Friday, June 27, 2008

Father’s Day letters

On Father’s Day I decided to send a couple of letters to each of my daughters. They will be dated on the twins 15th birthday, 2008.

They are to be opened in 2018, and 2028. I don’t know yet how to hold and send, but there is time to figure that out.

I want the girls to remember, then, the details of today that will otherwise fade. Through their father’s eyes, his joy and worry winding like rivulets down through time, contained within the banks of their lives.

A recall of their wonder and laughter at the smooth-skinned tiny rubber boa snake that was wrapped around a stick, thinking it was hidden because it had stuck its head in a crack. My hope that there was a life lesson there. When I showed them that he thought he was safe in a cave, with most of him outside, they laughed out loud.

When the girls open those letters decades from now, I want to give them a fresher memory about who they were. Hopefully this will give them a better understanding of who they have become.

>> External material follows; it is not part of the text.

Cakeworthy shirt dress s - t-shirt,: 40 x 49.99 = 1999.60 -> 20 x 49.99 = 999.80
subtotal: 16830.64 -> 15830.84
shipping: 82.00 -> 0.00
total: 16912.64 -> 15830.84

Will they remember the effort to carry a mattress from one room to the other when their best friend came for a sleep-over? That effort may be important in a future when they think they are too tired to get off the couch.

If we are all at any moment the summation of who we have been, today is a too thin slice of time. We stack these slices, our fears and our joys, days and nights banding like alternating colors, and after a while the pile becomes so high that we can’t go back and see with clarity this day, a day that was unremarkable except for the fact that it was the present then, with fewer bumps and scars and tools and certificates pasted to the outside.

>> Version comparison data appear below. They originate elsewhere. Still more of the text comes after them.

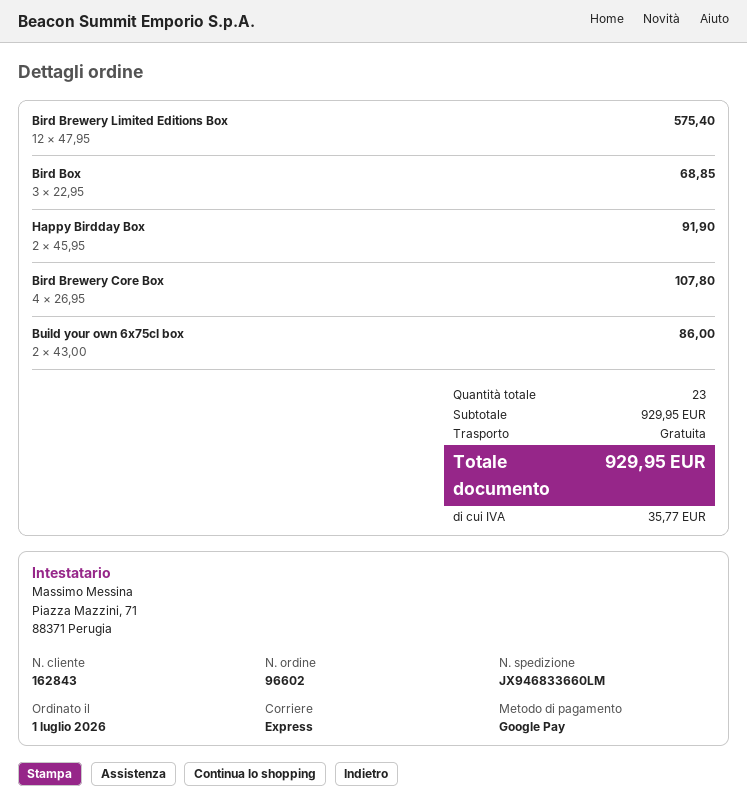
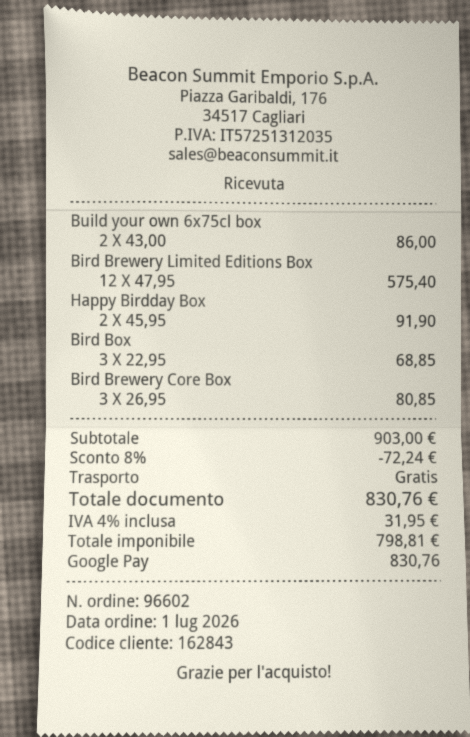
Bird Brewery Core Box: 4 x 26.95 = 107.80 -> 3 x 26.95 = 80.85
subtotal: 929.95 -> 903.00
discount: none -> 8% = 72.24
tax: 35.77 -> 31.95
total: 929.95 -> 830.76

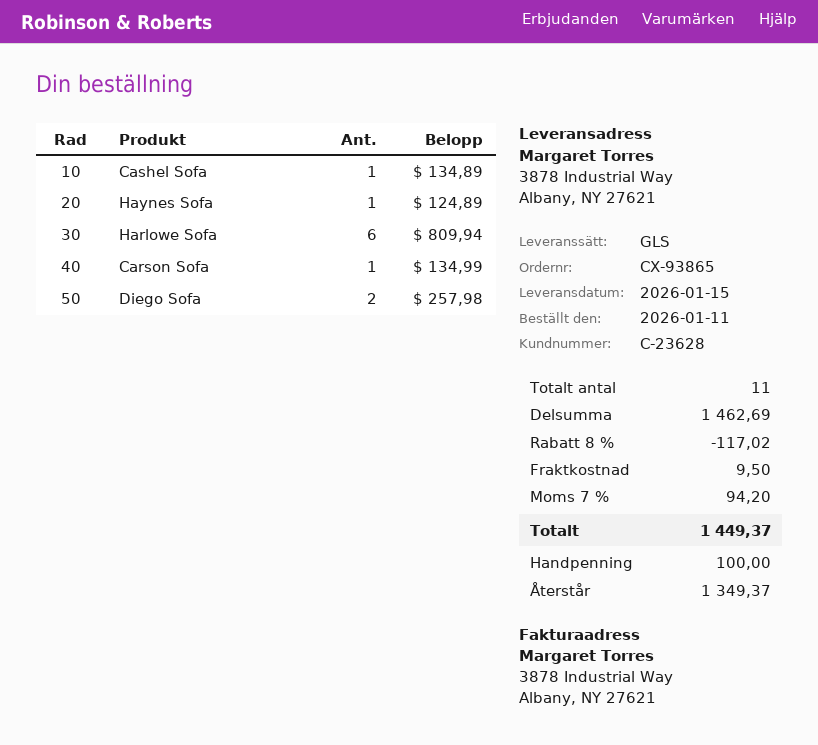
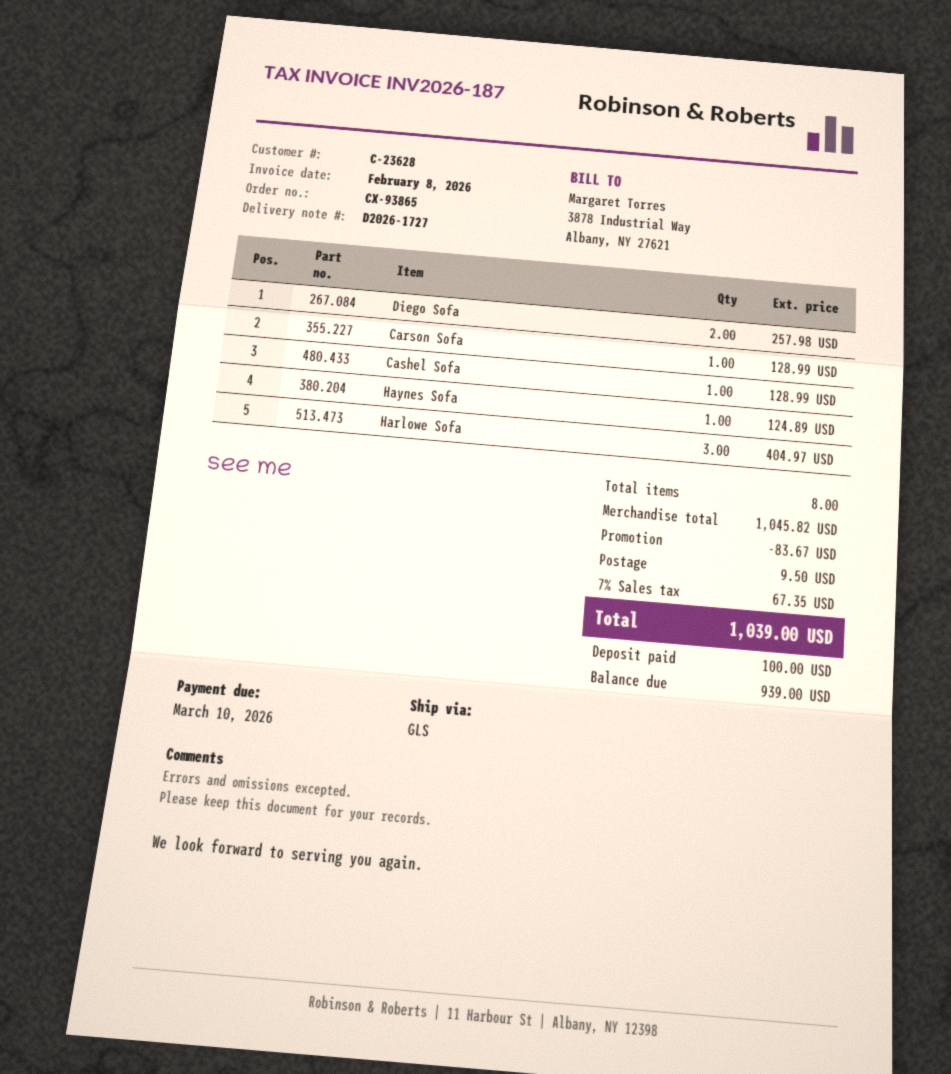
Cashel Sofa: 1 for 134.89 -> 1 for 128.99
Harlowe Sofa: 6 for 809.94 -> 3 for 404.97
Carson Sofa: 1 for 134.99 -> 1 for 128.99
total quantity: 11 -> 8
subtotal: 1462.69 -> 1045.82
discount: 117.02 -> 83.67
tax: 7% = 94.20 -> 7% = 67.35
total: 1449.37 -> 1039.00
balance: 1349.37 -> 939.00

At some point in their future I want the past to come alive. I want to count the number of holes we put in the wall playing darts when we missed the whole board. I want them to remember that some dart holes in the wall were absolutely fine at one point in their lives, that fear of consequence was not the only principal of living.

I imagine them opening the envelopes like they were letters from a friend. But instead of some far away place, the letters were posted from a far away hour, not distant in miles or memory but enveloping them now, whenever that is, tying us together in the timelessness of love.